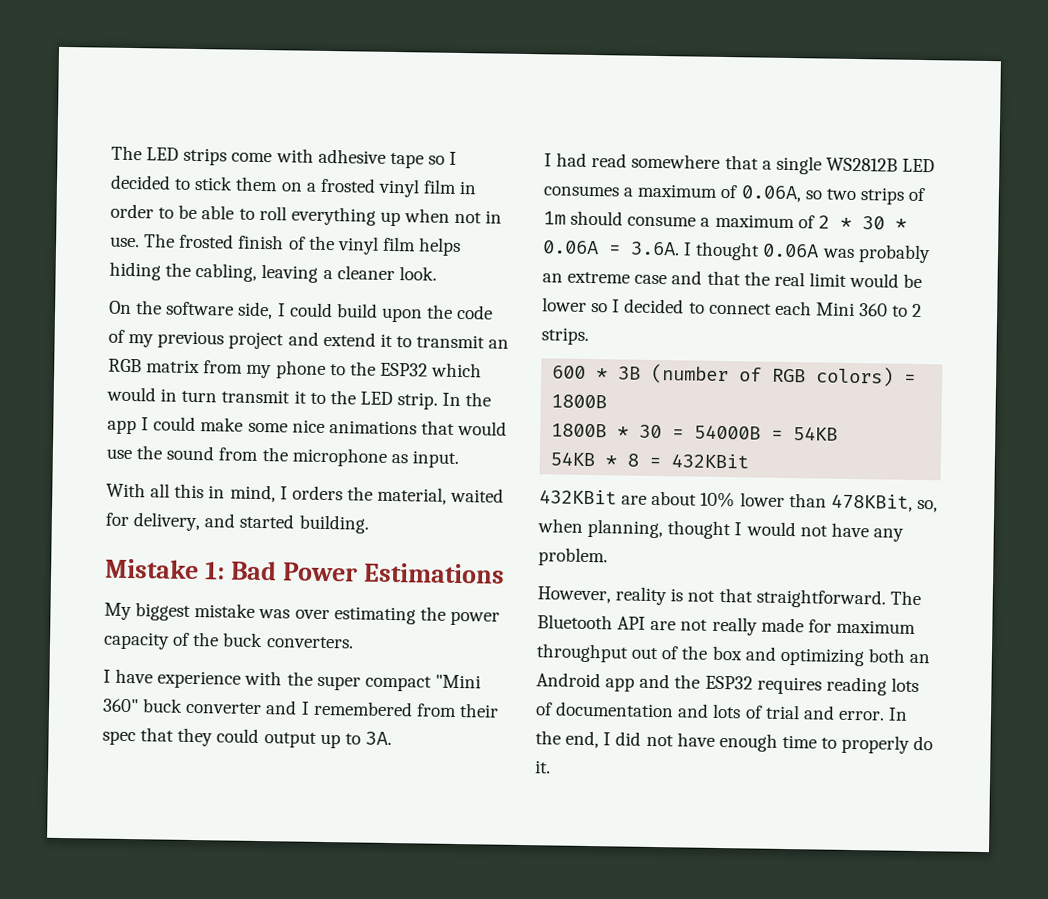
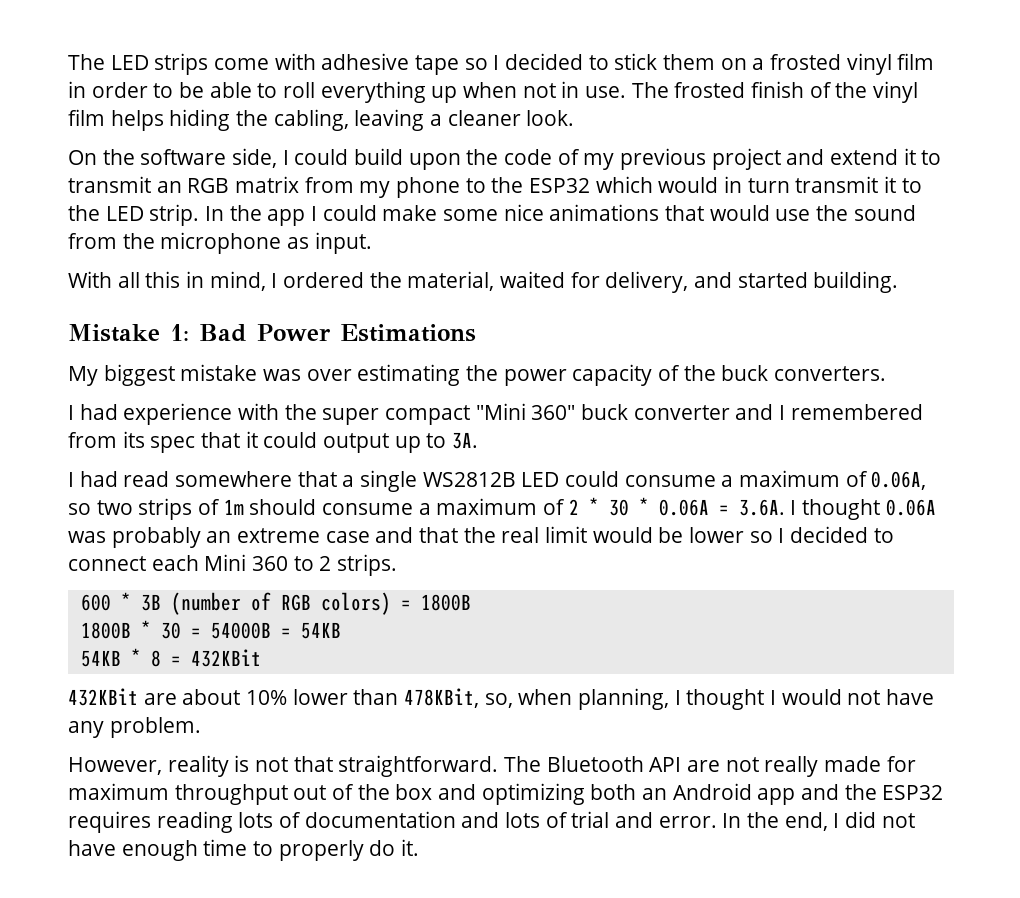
- With all this in mind, I orders the material, waited for delivery, and started building.
+ With all this in mind, I ordered the material, waited for delivery, and started building.
- I have experience with the super compact "Mini 360" buck converter and I remembered from their spec that they could output up to 3A.
+ I had experience with the super compact "Mini 360" buck converter and I remembered from its spec that it could output up to 3A.
- I had read somewhere that a single WS2812B LED consumes a maximum of 0.06A, so two strips of 1m should consume a maximum of 2 * 30 * 0.06A = 3.6A. I thought 0.06A was probably an extreme case and that the real limit would be lower so I decided to connect each Mini 360 to 2 strips.
+ I had read somewhere that a single WS2812B LED could consume a maximum of 0.06A, so two strips of 1m should consume a maximum of 2 * 30 * 0.06A = 3.6A. I thought 0.06A was probably an extreme case and that the real limit would be lower so I decided to connect each Mini 360 to 2 strips.
- 432KBit are about 10% lower than 478KBit, so, when planning, thought I would not have any problem.
+ 432KBit are about 10% lower than 478KBit, so, when planning, I thought I would not have any problem.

____

• WHAT NEEDS TO BE DONE: For each line of the data that includes the word "planning", return a copy of it.

• REPLY:
- 432KBit are about 10% lower than 478KBit, so, when planning, thought I would not have any problem.
+ 432KBit are about 10% lower than 478KBit, so, when planning, I thought I would not have any problem.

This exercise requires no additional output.